I am wondering about the overhead of doing this. The items in my collections are usually in the millions, so I need to consider this.
I assume, if the IEnumerable<T> contains ValueTypes, it's the worst performance.
Am I right? What about Ref Types? Either way there is also the cost of calling, List<T>.Add a million times, right?
Any way to solve this? Like can I "overload" methods like LINQ Select using extension methods)?
No, there's no particular penalty for the element type being value types, assuming you're using IEnumerable<T> instead of IEnumerable. You won't get any boxing going on.
If you actually know the size of the result beforehand (which the result of Select probably won't) you might want to consider creating the list with that size of buffer, then using AddRange to add the values. Otherwise the list will have to resize its buffer every time it fills it.

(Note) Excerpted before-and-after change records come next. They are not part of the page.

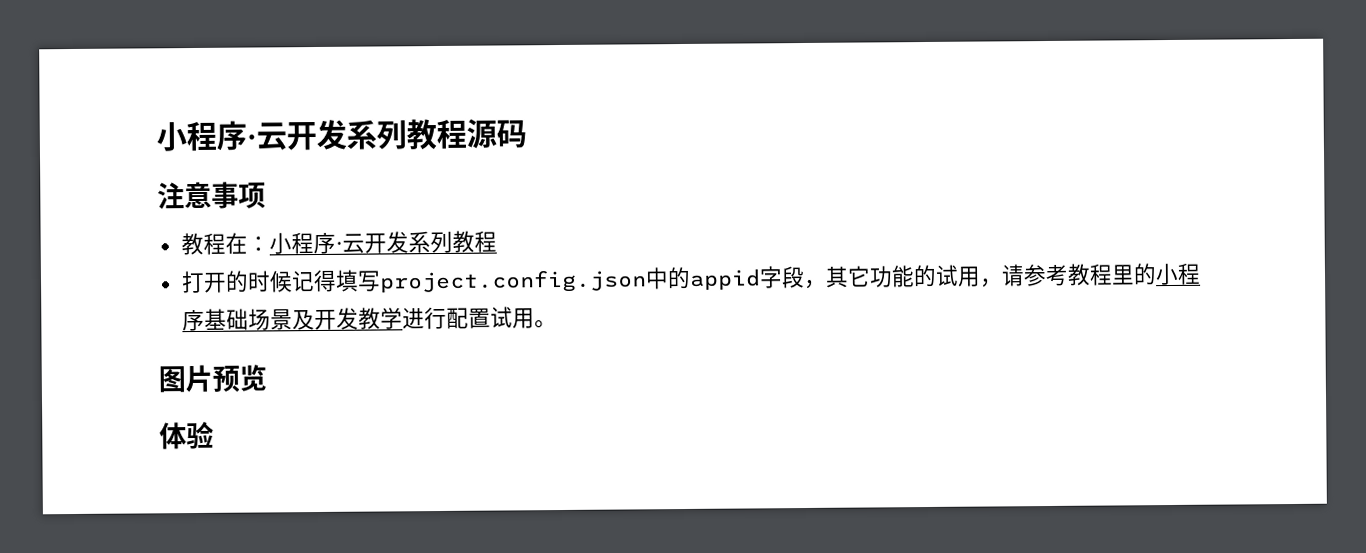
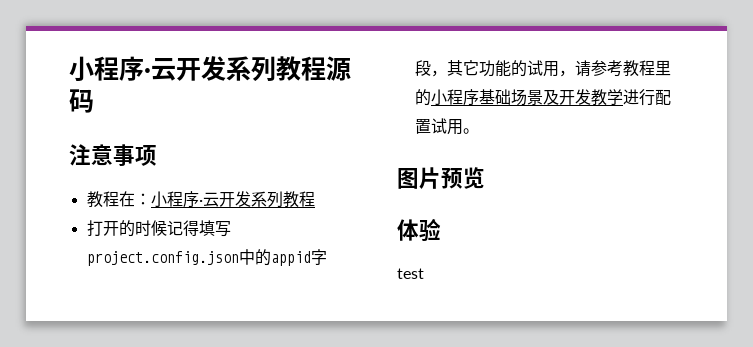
(214, 435) none -> [397,268,424,279] // test

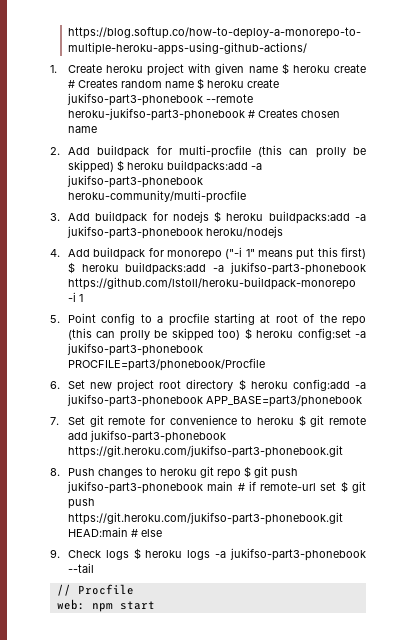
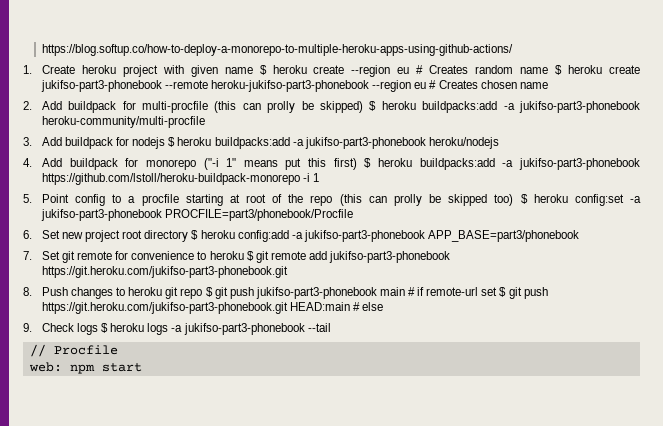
(366, 68) none -> [351,65,410,77] --region eu
(245, 114) none -> [372,80,427,92] --region eu

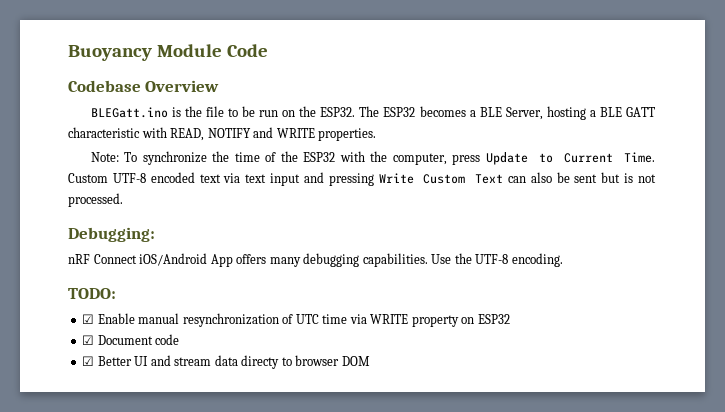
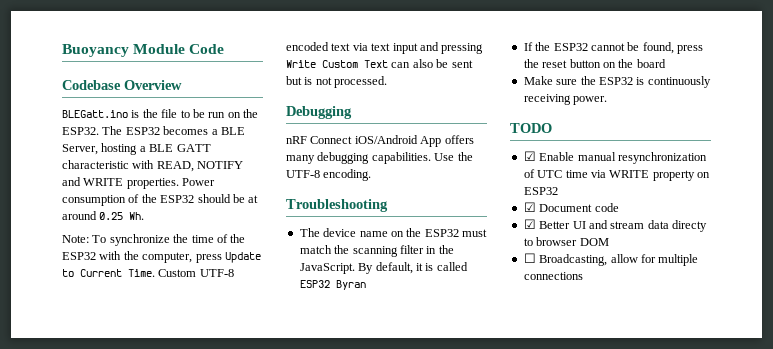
(377, 134) none -> [182,178,216,186] [62,194,259,206] [62,211,145,220] Power consumption of the ESP32 should be at around 0.25 Wh.
[68,227,155,242] Debugging: -> [286,106,352,119] Debugging
[68,288,116,299] TODO: -> [286,199,388,212] [299,228,487,237] [299,245,454,257] [299,262,468,274] [299,280,366,290] [523,42,703,54] [523,59,666,68] [523,76,711,88] [523,94,608,105] [510,123,552,133] Troubleshooting // The device name on the ESP32 must match the scanning filter in the JavaScript. By default, it is called ESP32 Byran // If the ESP32 cannot be found, press the reset button on the board // Make sure the ESP32 is continuously receiving power. // TODO
(370, 361) none -> [523,253,699,266] [523,272,583,280] // ☐ Broadcasting, allow for multiple connections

For instance, instead of doing:
Foo[] foo = new Foo[100];
IEnumerable<string> query = foo.Select(foo => foo.Name);
List<string> queryList = new List<string>(query);
you might do:
Foo[] foo = new Foo[100];
IEnumerable<string> query = foo.Select(x => x.Name);
List<string> queryList = new List<string>(foo.Length);
queryList.AddRange(query);
You know that calling Select will produce a sequence of the same length as the original query source, but nothing in the execution environment has that information as far as I'm aware.
It would be best to avoid the need for a list. If you can keep your caller using IEnumerable<T>, you will save yourself some headaches.
LINQ's ToList() will take your enumerable, and just construct a new List<T> directly from it, using the List<T>(IEnumerable<T>) constructor. This will be the same as making the list yourself, performance wise (although LINQ does a null check, as well).
If you're adding the elements yourself, use the AddRange method instead of the Add. ToList() is very similar to AddRange (since it's using the constructor which takes IEnumerable<T>), which typically will be your best bet, performance wise, in this case.
Generally speaking, a method returning IEnumerable doesn't have to evaluate any of the items before the item is actually needed. So, theoretically, when you return an IEnumerable none of you items need to exist at that time.
So creating a list means that you will really need to evaluate items, get them and place them somewhere in memory (at least their references). There is nothing that can be done about this - if you really need to have a list.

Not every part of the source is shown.